Change detection outputs:
* * *

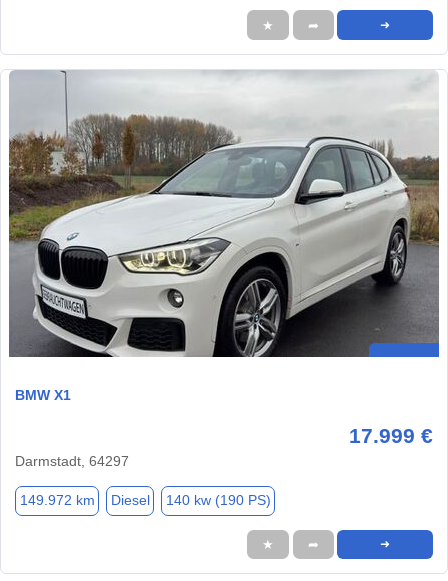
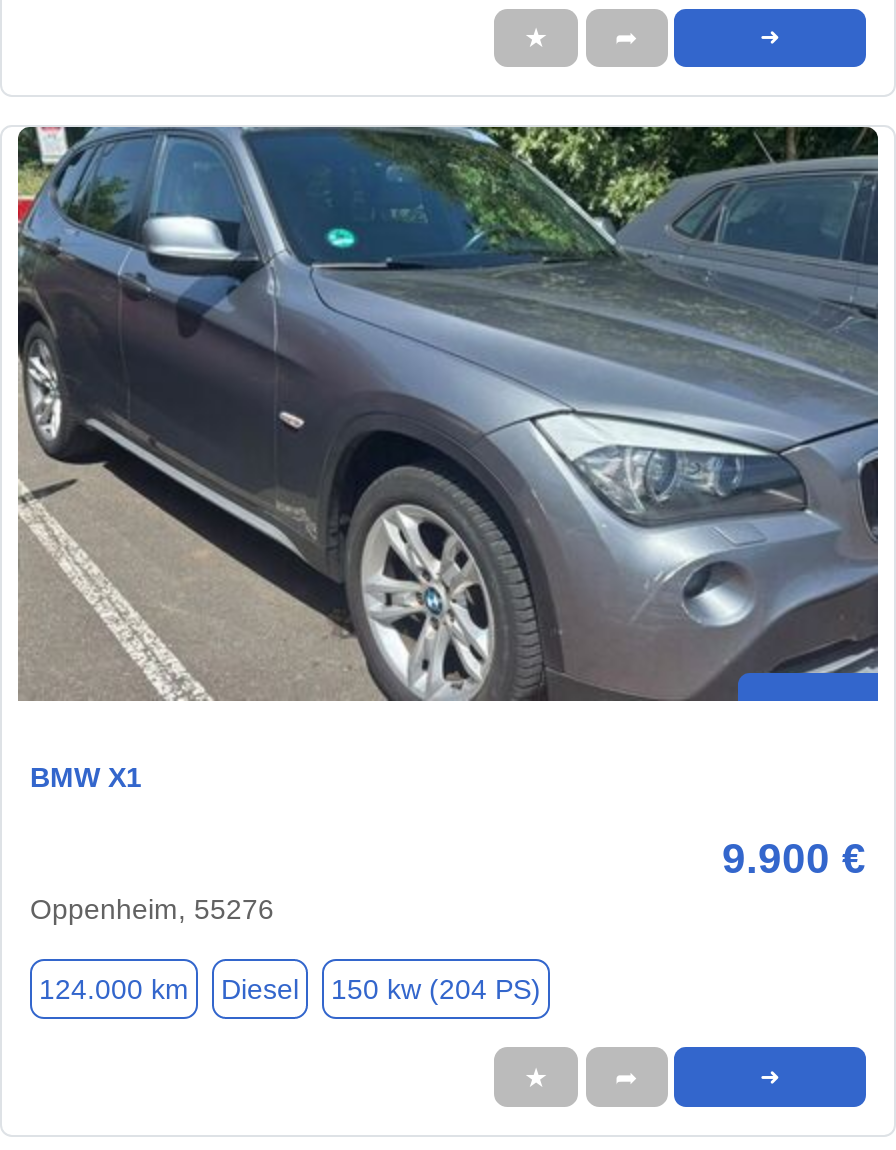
- [image]
+ [image]

- 17.999 €
- Darmstadt, 64297
+ 9.900 €
+ Oppenheim, 55276

- 149.972 km
+ 124.000 km

- 140 kw (190 PS)
+ 150 kw (204 PS)
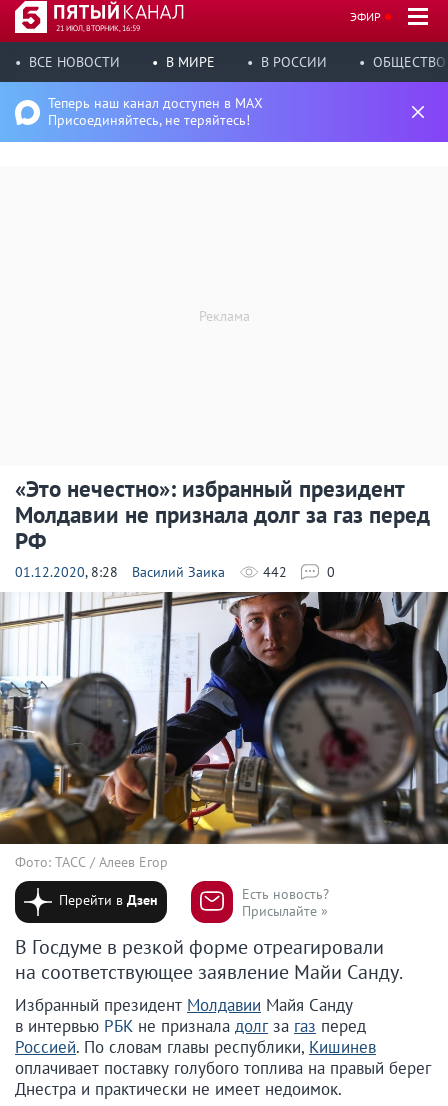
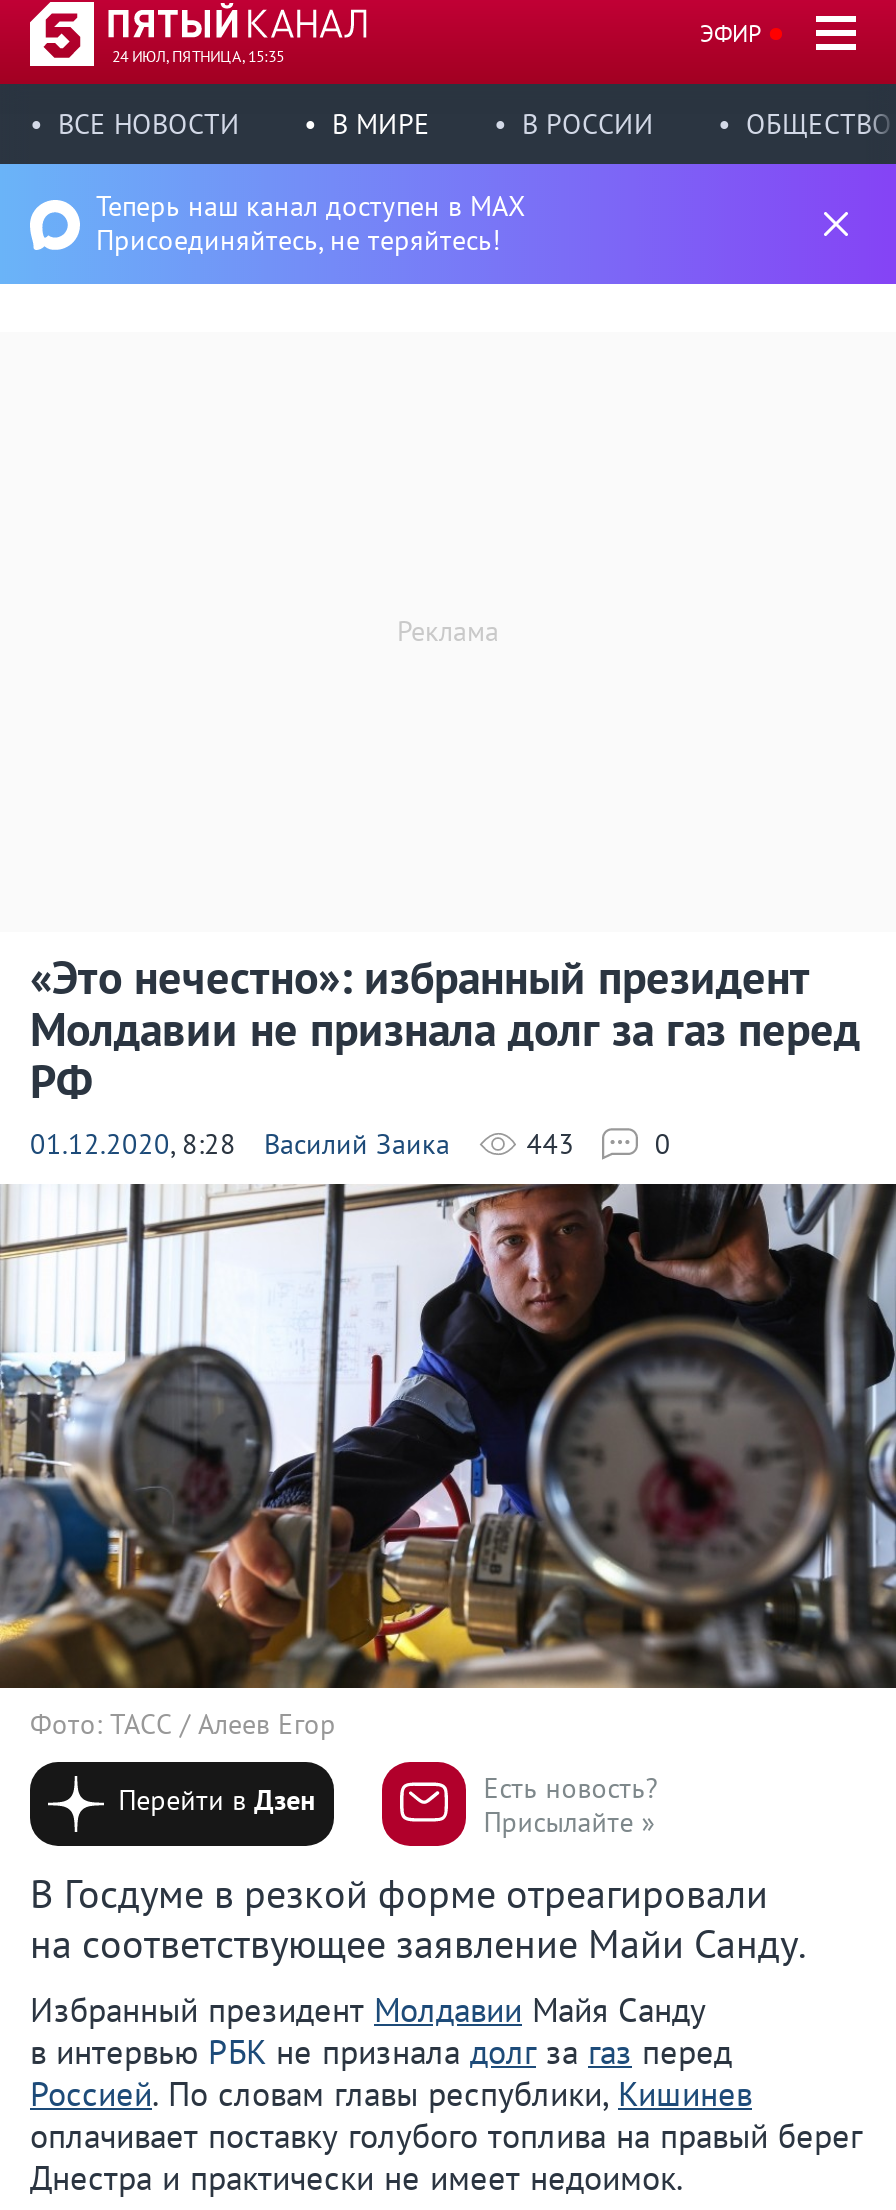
- 21 ИЮЛ, ВТОРНИК, 16:59
+ 24 ИЮЛ, ПЯТНИЦА, 15:35

- 442
+ 443
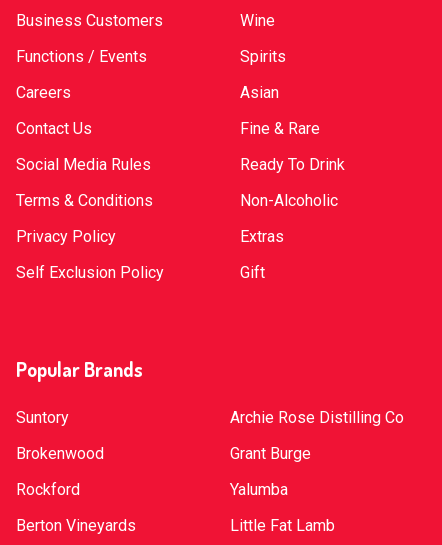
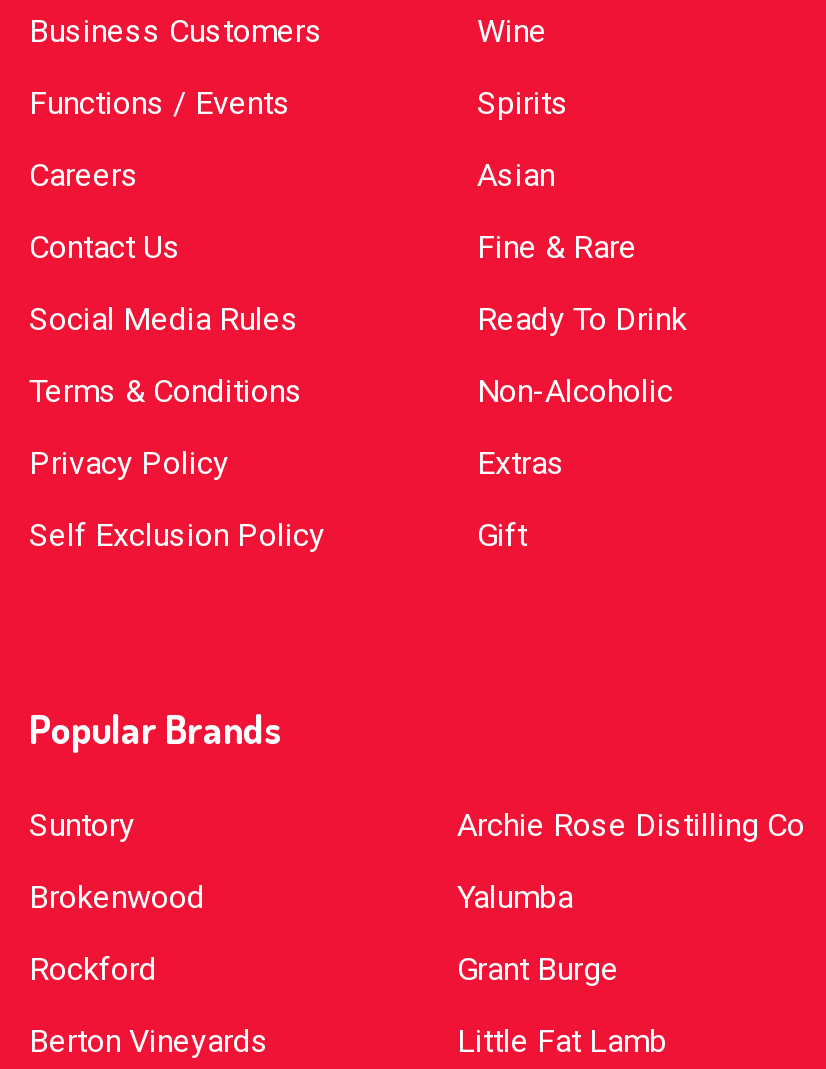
moved down: Grant Burge

moved up: Yalumba
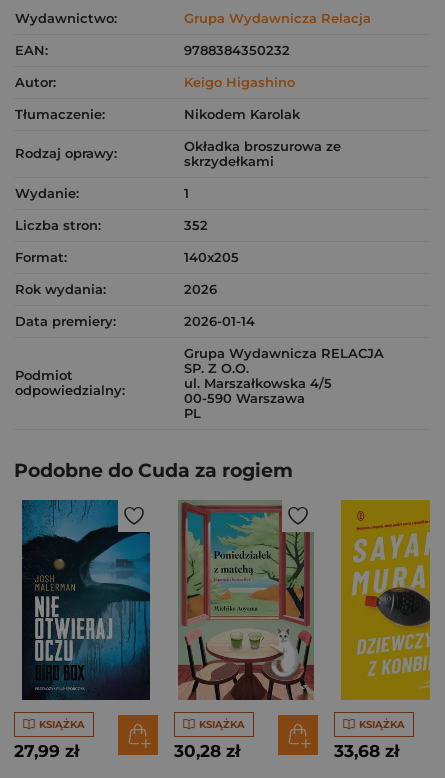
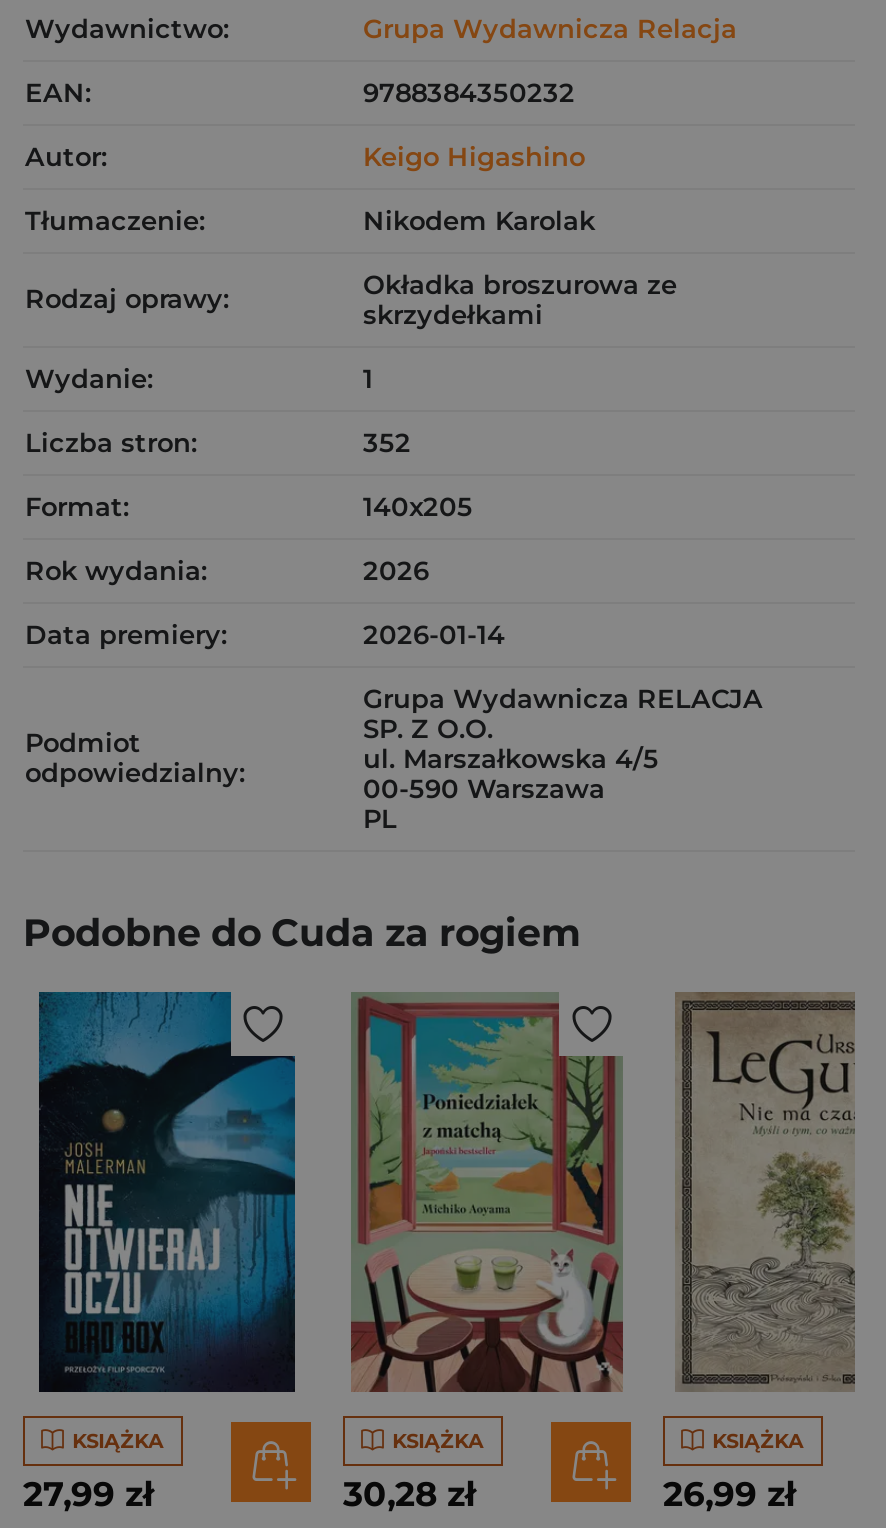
- [image]
+ [image]

- 33,68 zł
+ 26,99 zł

* * *

EXERCISE BRIEF: Please go over the data above and copy each line with "moved" in it.

RESULT BELOW:
moved down: Grant Burge
moved up: Yalumba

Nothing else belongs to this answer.